--- START ---
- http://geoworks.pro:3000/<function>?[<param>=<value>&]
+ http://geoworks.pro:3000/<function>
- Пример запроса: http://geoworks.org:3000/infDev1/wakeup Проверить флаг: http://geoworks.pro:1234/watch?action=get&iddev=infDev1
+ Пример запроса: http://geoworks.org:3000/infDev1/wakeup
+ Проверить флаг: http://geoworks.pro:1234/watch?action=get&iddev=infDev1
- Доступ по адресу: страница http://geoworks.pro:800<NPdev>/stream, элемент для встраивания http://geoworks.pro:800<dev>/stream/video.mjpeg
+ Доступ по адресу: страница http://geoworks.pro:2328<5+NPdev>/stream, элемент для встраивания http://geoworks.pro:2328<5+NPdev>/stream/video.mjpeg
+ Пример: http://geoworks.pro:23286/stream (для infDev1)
--- END ---
What to do - In the listing above, take the line containing "- Доступ по" as the start and write out every line through the last one exactly, with nothing added.

Task solution -
- Доступ по адресу: страница http://geoworks.pro:800<NPdev>/stream, элемент для встраивания http://geoworks.pro:800<dev>/stream/video.mjpeg
+ Доступ по адресу: страница http://geoworks.pro:2328<5+NPdev>/stream, элемент для встраивания http://geoworks.pro:2328<5+NPdev>/stream/video.mjpeg
+ Пример: http://geoworks.pro:23286/stream (для infDev1)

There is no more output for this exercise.